Content starts

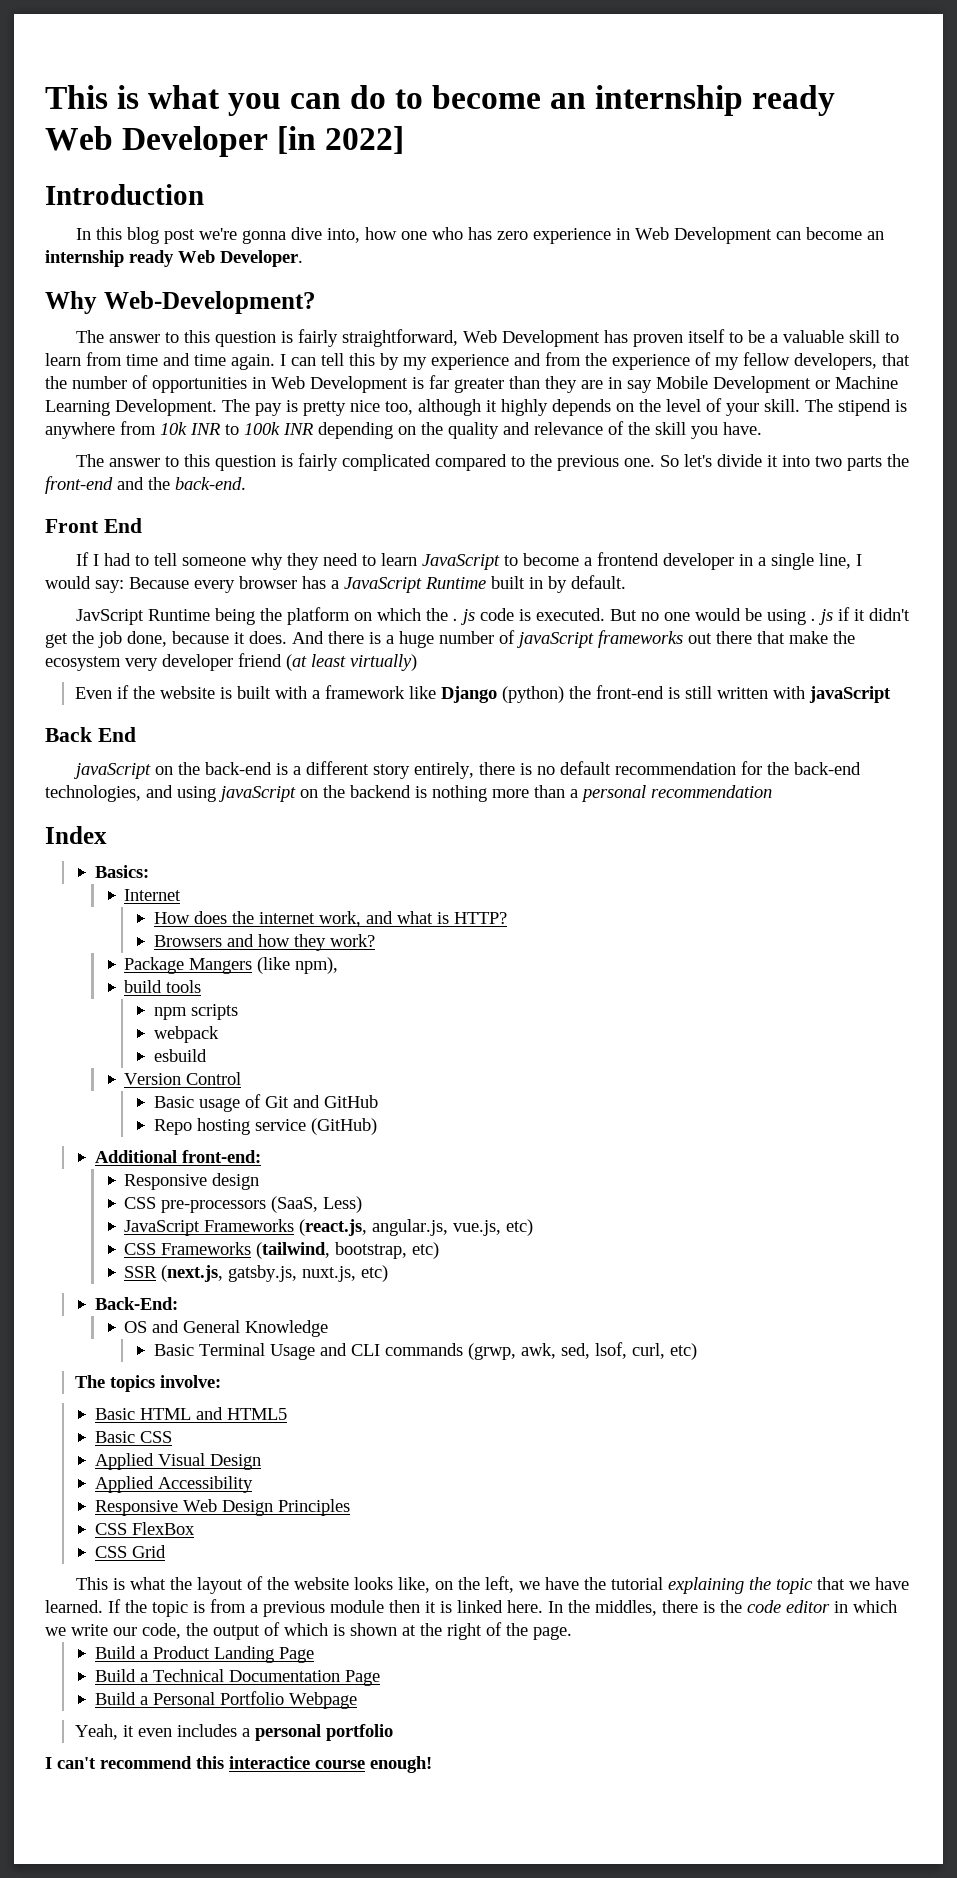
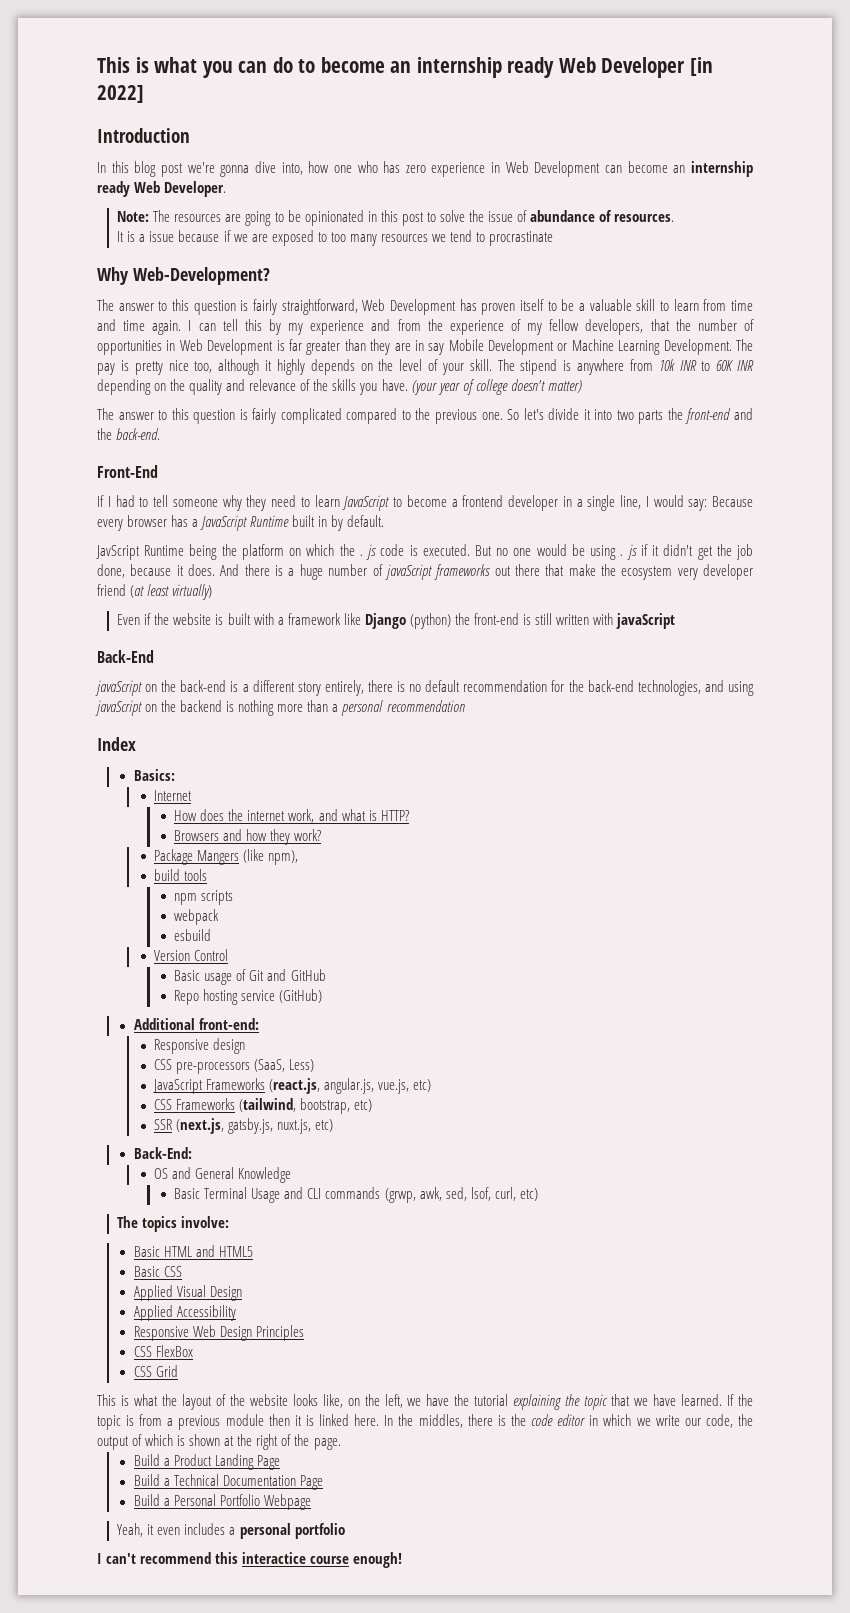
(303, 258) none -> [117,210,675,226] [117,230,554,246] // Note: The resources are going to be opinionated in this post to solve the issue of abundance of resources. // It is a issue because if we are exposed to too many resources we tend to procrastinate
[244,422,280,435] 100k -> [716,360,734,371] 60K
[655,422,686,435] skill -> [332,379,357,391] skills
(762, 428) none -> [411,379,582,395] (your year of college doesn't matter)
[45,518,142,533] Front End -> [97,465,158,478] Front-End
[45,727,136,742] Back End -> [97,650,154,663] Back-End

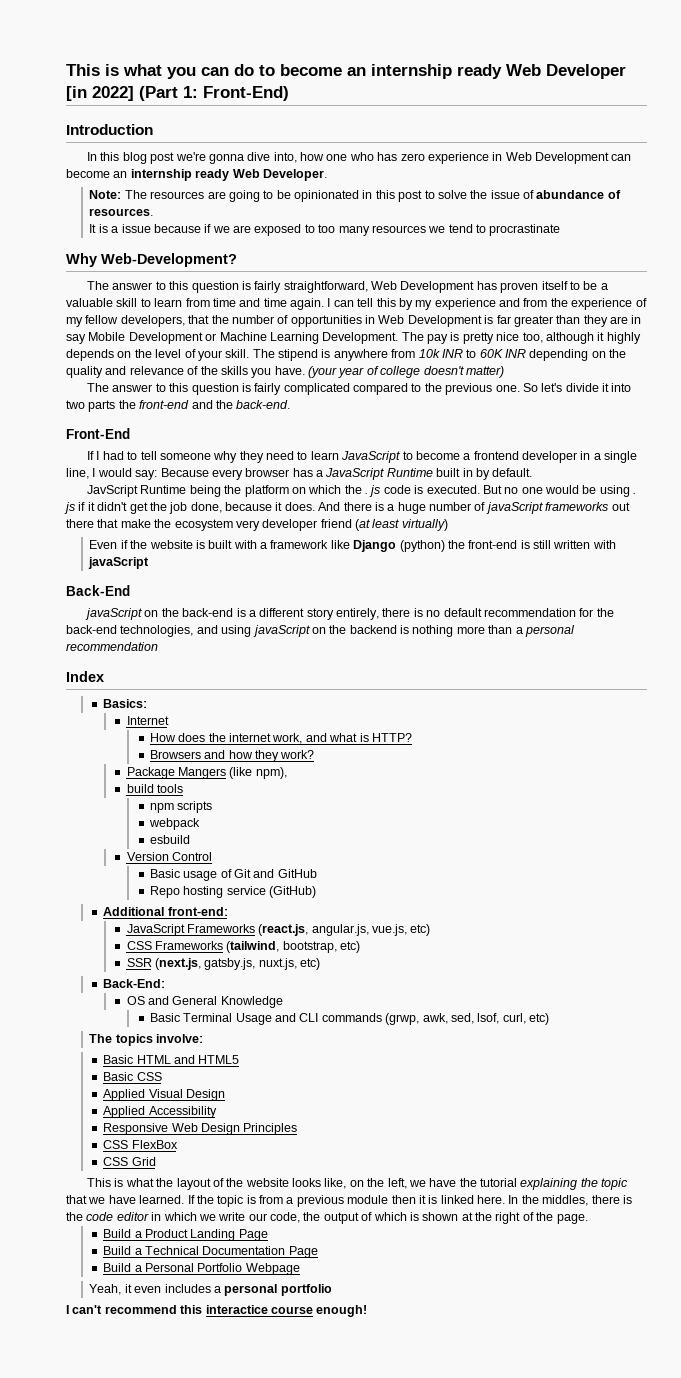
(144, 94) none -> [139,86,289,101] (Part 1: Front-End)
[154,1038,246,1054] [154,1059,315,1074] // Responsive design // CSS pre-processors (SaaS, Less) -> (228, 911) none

Content ends

Directions for this task >>
Each line from the line containing "[45,518,142,533] Front End" through the final line of the data above must be retyped exactly; nothing else, and no pictures, may appear.

Task response >>
[45,518,142,533] Front End -> [97,465,158,478] Front-End
[45,727,136,742] Back End -> [97,650,154,663] Back-End

(144, 94) none -> [139,86,289,101] (Part 1: Front-End)
[154,1038,246,1054] [154,1059,315,1074] // Responsive design // CSS pre-processors (SaaS, Less) -> (228, 911) none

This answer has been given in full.